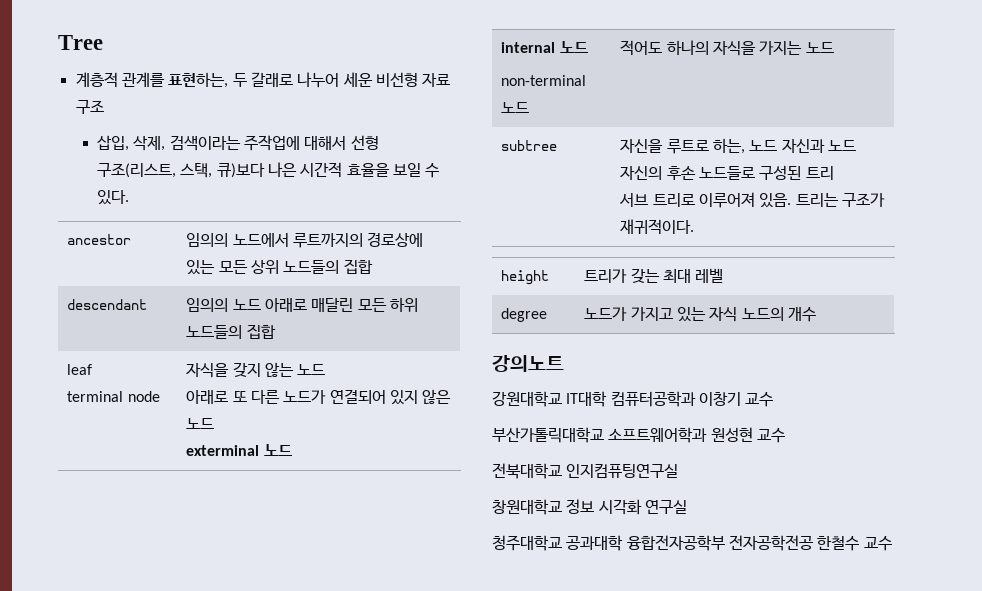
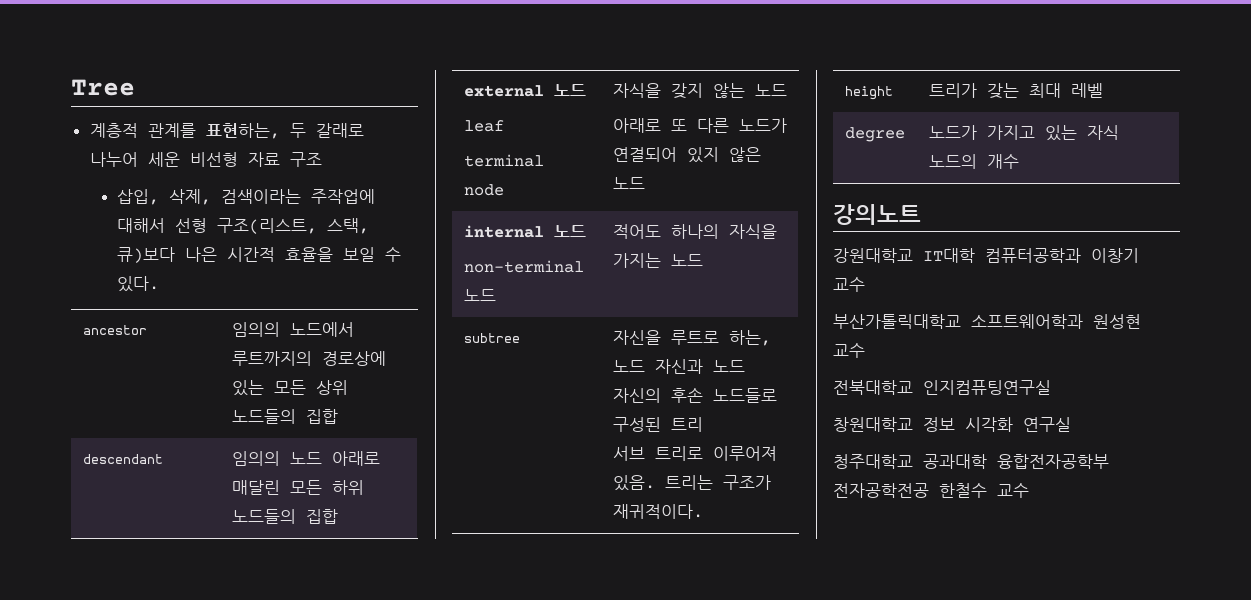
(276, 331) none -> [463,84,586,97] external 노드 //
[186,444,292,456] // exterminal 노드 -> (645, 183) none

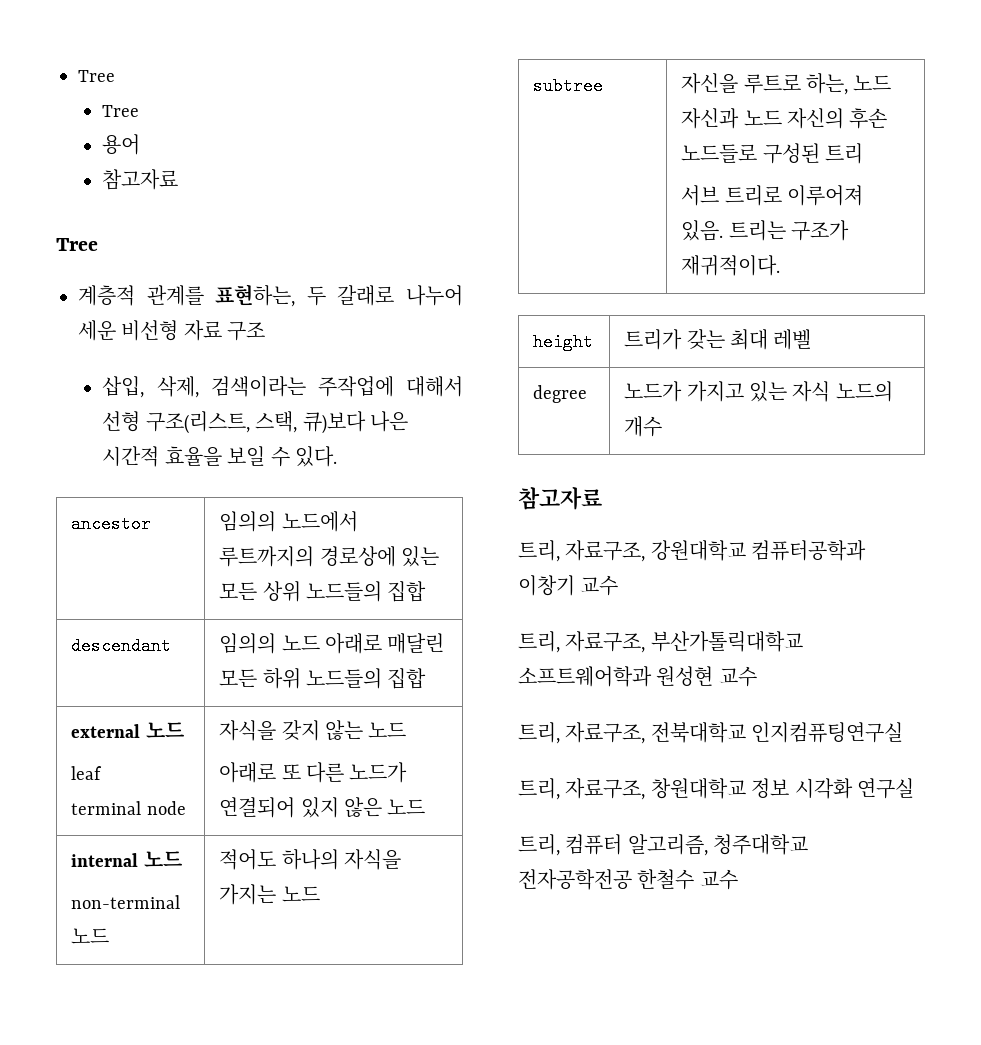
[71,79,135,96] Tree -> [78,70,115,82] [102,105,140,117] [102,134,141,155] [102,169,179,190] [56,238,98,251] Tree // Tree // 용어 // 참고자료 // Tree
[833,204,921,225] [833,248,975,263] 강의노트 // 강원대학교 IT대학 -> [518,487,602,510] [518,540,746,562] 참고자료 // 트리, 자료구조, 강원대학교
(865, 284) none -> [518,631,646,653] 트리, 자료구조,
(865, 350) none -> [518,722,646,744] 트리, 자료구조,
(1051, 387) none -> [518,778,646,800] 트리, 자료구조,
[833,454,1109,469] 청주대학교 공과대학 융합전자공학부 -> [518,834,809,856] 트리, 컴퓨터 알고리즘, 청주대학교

______________________________

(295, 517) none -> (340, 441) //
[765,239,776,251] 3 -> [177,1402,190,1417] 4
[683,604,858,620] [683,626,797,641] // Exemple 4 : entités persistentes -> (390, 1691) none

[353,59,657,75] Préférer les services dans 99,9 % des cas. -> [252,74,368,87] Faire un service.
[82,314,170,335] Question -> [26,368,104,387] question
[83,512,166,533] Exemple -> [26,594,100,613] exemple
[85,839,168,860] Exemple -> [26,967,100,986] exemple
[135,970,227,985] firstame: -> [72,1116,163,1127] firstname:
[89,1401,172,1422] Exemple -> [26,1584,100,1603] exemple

______________________________

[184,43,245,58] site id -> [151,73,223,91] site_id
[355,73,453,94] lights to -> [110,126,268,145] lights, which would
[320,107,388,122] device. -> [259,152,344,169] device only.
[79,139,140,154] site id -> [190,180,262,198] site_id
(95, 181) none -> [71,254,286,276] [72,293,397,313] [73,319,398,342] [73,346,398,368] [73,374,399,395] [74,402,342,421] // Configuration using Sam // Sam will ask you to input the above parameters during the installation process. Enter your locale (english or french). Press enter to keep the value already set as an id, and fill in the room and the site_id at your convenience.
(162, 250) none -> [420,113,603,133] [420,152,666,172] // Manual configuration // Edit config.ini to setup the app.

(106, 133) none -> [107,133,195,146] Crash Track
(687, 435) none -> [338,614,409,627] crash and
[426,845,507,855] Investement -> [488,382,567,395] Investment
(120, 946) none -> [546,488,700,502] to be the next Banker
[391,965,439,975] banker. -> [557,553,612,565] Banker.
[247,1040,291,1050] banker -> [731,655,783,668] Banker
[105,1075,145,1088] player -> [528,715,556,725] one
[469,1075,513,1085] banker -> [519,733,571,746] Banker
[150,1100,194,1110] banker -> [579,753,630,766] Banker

______________________________

(Exercise aim): Your reply should consist solely of the lines above from the line containing "[186,444,292,456] // exterminal" up to and including the line containing "[833,454,1109,469] 청주대학교 공과대학", reproduced exactly, minus the pictures.

(Solved exercise):
[186,444,292,456] // exterminal 노드 -> (645, 183) none

[71,79,135,96] Tree -> [78,70,115,82] [102,105,140,117] [102,134,141,155] [102,169,179,190] [56,238,98,251] Tree // Tree // 용어 // 참고자료 // Tree
[833,204,921,225] [833,248,975,263] 강의노트 // 강원대학교 IT대학 -> [518,487,602,510] [518,540,746,562] 참고자료 // 트리, 자료구조, 강원대학교
(865, 284) none -> [518,631,646,653] 트리, 자료구조,
(865, 350) none -> [518,722,646,744] 트리, 자료구조,
(1051, 387) none -> [518,778,646,800] 트리, 자료구조,
[833,454,1109,469] 청주대학교 공과대학 융합전자공학부 -> [518,834,809,856] 트리, 컴퓨터 알고리즘, 청주대학교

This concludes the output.